The entries that follow must be given again exactly, with no pictures kept.
====== Input data ======
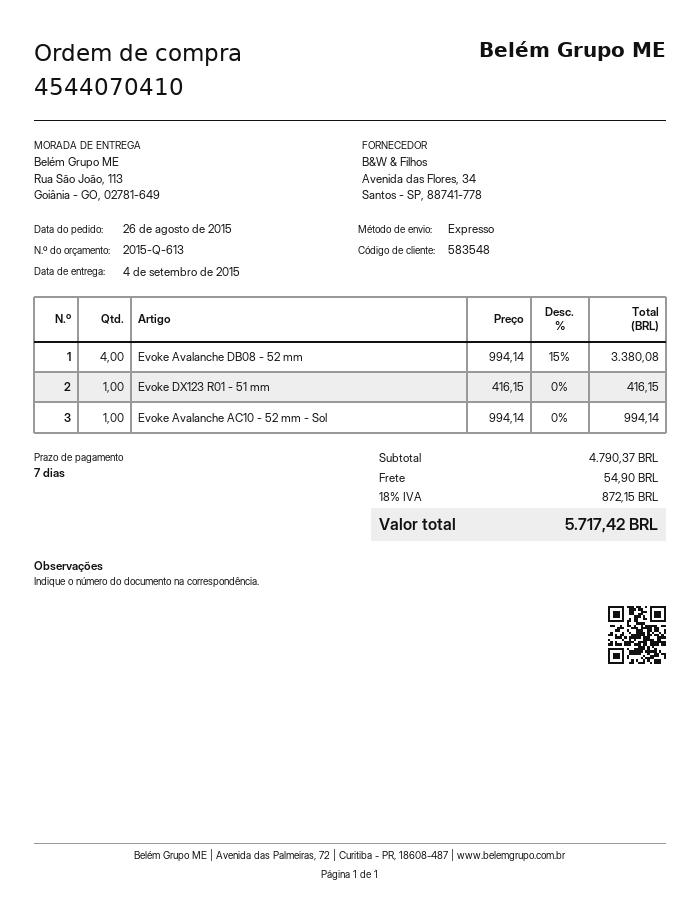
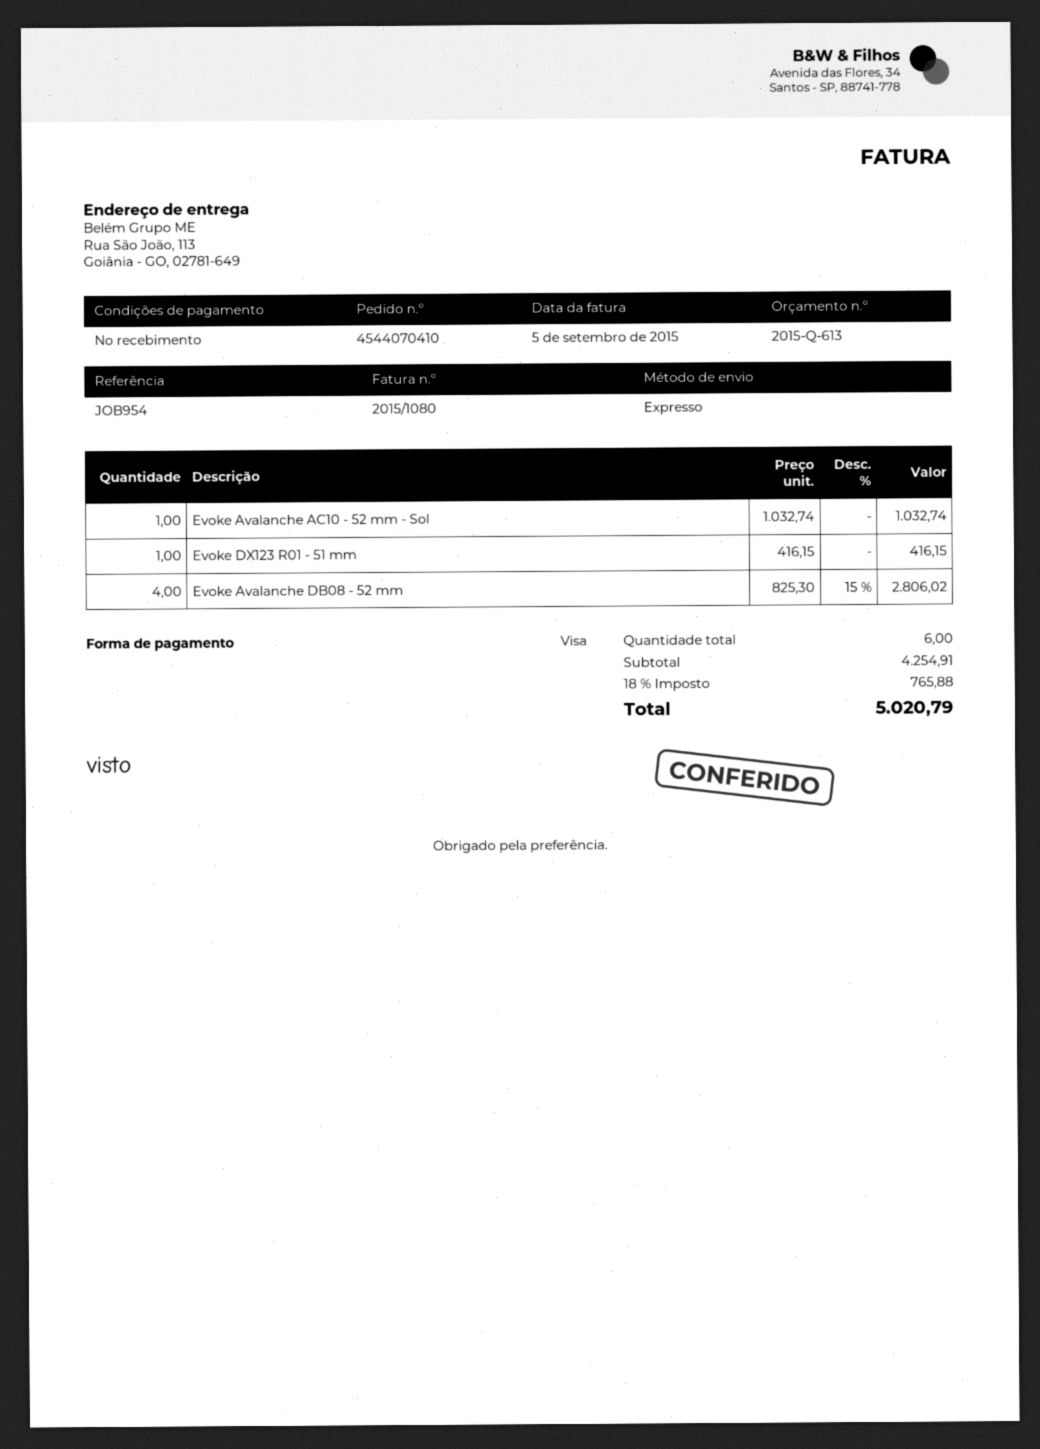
payment terms: 7 days -> on receipt
Evoke Avalanche DB08 - 52 mm: 4 x 994.14 - 15% = 3380.08 -> 4 x 825.30 - 15% = 2806.02
Evoke Avalanche AC10 - 52 mm - Sol: 1 x 994.14 = 994.14 -> 1 x 1032.74 = 1032.74
subtotal: 4790.37 -> 4254.91
shipping: 54.90 -> none
tax: 18% = 872.15 -> 18% = 765.88
total: 5717.42 -> 5020.79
======
== Task solution ==
payment terms: 7 days -> on receipt
Evoke Avalanche DB08 - 52 mm: 4 x 994.14 - 15% = 3380.08 -> 4 x 825.30 - 15% = 2806.02
Evoke Avalanche AC10 - 52 mm - Sol: 1 x 994.14 = 994.14 -> 1 x 1032.74 = 1032.74
subtotal: 4790.37 -> 4254.91
shipping: 54.90 -> none
tax: 18% = 872.15 -> 18% = 765.88
total: 5717.42 -> 5020.79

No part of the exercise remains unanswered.